# Joke on 2Broke Girls with Anti-Semitic Overtones?



## jacobp (Oct 8, 2001)

I've hesitated writing this note because i am not one to complain or want to do anything to censor TV shows or comedy, but a joke that was on the most recent (I believe) episode of 2 Broke Girls really got under my skin.

The two girls were in Goodwill, when the blond found some shoes she liked. They were marked with a $8 price tag. When they got to the checkout register, she commented that she thought the shoes were overpriced. After some banter, the cashier said she could reduce the price to $6. The other "broke" girl then remarked "I cannot believe you just 'shoed' her down." 

Of course, this is only funny because it is a play on the very anti-semitic notion of someone "jewing" down someone in a price negotiation.

I thought the comment was offensive and just wanted to share this with the rest ofyou in case you didn't see this.


----------



## Frylock (Feb 13, 2002)

I can see where you are coming from, but I don't think it was really meant as an anti-semitic remark. If she had said "I cannot believe you just '*****' her down", then yes, I would agree. I think by using the 'shoed' term, they were trying to make a joke, by NOT being anti-semitic. Was it the best joke? No. Do I think it was meant to be anti-semitic? No.


----------



## Jon J (Aug 23, 2000)

You had to be looking really, really hard for something to be offended about to take that as offensive.


----------



## dswallow (Dec 3, 2000)

Jokes play on stereotypes. I think the real problem here is the writers apparently felt the need to be PC by not saying "*****" and instead chose a rhyming word like "shoed", this telling everyone listening "yes, we meant *****, but we feel we can't say '*****' in prime time on network television so we'll say 'shoed' instead and wink wink nudge nudge, you know what we meant."

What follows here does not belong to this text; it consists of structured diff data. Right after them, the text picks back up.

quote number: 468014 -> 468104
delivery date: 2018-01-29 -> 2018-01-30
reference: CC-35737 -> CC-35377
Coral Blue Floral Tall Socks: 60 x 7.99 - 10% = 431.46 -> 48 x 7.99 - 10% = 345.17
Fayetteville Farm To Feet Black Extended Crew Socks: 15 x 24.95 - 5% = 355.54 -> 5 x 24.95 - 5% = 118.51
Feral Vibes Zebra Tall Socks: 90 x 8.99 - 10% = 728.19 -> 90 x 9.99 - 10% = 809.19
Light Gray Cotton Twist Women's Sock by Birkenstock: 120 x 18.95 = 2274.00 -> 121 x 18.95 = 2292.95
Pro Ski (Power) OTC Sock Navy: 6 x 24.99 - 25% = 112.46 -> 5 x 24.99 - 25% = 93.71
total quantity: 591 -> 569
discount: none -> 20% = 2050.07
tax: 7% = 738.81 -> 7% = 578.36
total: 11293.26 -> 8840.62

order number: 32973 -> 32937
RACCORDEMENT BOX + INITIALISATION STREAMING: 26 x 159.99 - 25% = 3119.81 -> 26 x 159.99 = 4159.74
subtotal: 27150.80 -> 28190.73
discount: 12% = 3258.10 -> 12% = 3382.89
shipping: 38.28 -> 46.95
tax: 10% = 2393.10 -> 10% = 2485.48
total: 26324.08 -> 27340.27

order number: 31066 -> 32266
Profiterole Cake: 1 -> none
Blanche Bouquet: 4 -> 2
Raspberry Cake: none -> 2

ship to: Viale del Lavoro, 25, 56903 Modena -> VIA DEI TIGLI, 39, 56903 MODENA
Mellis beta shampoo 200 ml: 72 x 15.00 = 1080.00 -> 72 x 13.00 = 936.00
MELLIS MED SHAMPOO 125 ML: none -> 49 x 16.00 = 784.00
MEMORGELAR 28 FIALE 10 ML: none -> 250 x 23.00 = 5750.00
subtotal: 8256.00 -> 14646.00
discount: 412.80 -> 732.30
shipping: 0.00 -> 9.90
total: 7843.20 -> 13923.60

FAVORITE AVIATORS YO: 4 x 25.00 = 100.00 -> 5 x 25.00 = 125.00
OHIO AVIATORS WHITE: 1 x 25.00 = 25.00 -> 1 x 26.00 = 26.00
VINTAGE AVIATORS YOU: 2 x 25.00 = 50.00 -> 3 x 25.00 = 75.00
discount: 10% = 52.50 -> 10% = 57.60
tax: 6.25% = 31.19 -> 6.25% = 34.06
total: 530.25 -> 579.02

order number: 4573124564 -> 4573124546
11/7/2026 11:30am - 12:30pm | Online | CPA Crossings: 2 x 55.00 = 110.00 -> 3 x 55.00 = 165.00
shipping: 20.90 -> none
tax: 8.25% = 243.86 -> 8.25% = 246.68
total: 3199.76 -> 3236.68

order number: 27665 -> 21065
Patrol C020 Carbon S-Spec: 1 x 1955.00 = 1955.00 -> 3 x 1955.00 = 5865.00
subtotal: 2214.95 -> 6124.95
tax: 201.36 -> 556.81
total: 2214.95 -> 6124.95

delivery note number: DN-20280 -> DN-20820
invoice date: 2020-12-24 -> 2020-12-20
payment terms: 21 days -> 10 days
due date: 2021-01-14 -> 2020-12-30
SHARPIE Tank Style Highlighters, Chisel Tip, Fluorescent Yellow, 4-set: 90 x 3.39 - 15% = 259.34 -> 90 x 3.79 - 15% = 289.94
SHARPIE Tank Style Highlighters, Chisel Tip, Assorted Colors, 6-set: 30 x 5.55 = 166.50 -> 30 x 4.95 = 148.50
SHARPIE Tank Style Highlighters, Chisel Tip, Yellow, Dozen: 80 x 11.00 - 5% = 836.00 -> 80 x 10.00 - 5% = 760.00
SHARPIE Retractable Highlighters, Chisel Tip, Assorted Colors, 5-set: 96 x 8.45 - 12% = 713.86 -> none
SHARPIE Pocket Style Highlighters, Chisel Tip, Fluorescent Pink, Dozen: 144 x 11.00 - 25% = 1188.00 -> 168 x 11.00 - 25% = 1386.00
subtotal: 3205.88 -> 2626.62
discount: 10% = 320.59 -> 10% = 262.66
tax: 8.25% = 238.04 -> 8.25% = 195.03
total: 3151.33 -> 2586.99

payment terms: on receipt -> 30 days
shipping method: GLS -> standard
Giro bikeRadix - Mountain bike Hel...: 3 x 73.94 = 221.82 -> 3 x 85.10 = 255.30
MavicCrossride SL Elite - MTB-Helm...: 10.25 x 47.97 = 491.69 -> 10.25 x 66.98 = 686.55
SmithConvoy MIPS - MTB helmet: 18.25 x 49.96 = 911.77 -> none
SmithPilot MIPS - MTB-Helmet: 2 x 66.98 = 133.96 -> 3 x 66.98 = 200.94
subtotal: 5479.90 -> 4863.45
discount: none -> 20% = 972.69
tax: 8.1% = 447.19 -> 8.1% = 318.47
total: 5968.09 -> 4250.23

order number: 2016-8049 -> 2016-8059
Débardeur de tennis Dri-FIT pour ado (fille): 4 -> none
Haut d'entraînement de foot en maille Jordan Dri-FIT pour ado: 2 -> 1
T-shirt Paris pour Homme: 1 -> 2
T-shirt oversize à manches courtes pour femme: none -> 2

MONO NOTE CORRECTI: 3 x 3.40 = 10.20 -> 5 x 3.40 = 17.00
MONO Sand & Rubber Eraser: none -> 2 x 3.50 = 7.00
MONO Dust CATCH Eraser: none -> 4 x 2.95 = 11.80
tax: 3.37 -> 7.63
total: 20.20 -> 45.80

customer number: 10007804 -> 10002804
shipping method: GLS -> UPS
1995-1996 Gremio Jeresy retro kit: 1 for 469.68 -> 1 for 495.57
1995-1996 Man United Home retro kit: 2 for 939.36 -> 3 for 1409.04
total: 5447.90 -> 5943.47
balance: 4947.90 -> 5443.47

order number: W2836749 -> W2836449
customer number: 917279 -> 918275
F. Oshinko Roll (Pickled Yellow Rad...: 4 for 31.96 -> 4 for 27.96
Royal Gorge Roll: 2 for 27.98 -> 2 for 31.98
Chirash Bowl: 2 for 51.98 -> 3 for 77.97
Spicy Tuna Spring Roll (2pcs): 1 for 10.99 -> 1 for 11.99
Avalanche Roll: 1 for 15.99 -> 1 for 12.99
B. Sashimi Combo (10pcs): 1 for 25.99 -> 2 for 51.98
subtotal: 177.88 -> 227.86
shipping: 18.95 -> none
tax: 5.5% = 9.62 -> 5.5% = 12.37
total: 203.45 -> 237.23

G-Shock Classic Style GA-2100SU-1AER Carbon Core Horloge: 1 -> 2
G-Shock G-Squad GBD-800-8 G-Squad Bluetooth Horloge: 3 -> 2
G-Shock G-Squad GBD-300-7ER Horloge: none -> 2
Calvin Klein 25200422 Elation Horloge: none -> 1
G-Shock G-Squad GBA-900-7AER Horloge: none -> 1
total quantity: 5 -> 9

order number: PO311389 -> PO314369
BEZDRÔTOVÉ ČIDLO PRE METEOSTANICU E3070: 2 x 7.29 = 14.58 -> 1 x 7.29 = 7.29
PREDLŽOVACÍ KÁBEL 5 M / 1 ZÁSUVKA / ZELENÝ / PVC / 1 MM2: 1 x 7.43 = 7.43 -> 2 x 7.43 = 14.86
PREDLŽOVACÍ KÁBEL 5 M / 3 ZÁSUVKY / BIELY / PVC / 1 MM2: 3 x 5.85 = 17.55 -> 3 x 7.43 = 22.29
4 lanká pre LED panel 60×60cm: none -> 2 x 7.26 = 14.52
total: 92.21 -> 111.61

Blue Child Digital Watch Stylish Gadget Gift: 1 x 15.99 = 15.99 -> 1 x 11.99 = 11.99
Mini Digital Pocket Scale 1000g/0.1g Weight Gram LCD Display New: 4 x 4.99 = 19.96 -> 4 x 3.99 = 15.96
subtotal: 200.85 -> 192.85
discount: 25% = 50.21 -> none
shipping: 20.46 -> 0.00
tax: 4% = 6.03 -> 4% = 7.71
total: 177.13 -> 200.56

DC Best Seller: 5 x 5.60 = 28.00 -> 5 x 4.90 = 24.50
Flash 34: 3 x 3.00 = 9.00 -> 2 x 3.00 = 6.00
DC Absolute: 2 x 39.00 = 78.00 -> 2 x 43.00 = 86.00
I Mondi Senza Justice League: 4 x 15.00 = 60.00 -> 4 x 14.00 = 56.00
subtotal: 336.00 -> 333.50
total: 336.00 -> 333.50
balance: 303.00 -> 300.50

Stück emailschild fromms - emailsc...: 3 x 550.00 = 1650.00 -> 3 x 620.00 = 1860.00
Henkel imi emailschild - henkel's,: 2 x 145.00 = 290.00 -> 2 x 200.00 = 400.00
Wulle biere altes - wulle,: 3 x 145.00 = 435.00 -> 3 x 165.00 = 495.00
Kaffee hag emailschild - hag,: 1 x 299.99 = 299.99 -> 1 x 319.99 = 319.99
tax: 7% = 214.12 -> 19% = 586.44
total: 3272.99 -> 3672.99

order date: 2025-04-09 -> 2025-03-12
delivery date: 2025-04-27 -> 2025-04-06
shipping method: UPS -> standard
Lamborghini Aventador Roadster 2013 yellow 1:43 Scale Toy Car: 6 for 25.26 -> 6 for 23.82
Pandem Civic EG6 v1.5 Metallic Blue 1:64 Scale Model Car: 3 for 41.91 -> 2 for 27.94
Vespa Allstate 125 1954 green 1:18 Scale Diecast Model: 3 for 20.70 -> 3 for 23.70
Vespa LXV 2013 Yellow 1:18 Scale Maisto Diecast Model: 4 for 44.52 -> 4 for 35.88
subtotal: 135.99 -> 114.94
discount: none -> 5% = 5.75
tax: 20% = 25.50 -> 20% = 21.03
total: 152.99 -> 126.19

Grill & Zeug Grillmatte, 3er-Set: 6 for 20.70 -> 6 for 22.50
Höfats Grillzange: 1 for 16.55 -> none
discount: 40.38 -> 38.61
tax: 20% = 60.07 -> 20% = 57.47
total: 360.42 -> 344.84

Either stick with the joke in all its glory, or find something else to say.


----------



## Ment (Mar 27, 2008)

Seeing as Kat Dennings is Jewish, I thought that was a good line. Did they make fun with a stereotype, yes. Was it done in an offensive way, no.


----------



## Steveknj (Mar 10, 2003)

dswallow said:


> Jokes play on stereotypes. I think the real problem here is the writers apparently felt the need to be PC by not saying "*****" and instead chose a rhyming word like "shoed", this telling everyone listening "yes, we meant *****, but we feel we can't say '*****' in prime time on network television so we'll say 'shoed' instead and wink wink nudge nudge, you know what we meant."
> 
> Either stick with the joke in all its glory, or find something else to say.


I agree. It's kind of like saying to an African American, he's just a "trigger" (when wink wink, you know what he actually meant but can't say it). I'm sure the writers thought it was cute.

I don't know the background of the writers, but when I first moved to Arizona in 1980, I worked in a pizza restaurant when I was in school. My boss was dating a Jewish girl and they had a conversation about something he bought and in passing he said, well when he told me the price, I just ***** him down and got it cheaper. The look on his girlfriend's face said it all. He said, did I say something wrong? And she said, you don't even realize what you said do you? Well it turned out, he'd been using that expression all his life and never even realized that what he said was offensive. Somehow though, the writers must have known, otherwise they would have used the actual expression.


----------



## NatasNJ (Jan 7, 2002)

It amazes me that people get offended by the littlest things. 1st world problems I suppose.


----------



## NatasNJ (Jan 7, 2002)

Steveknj said:


> Somehow though, the writers must have known, otherwise they would have used the actual expression.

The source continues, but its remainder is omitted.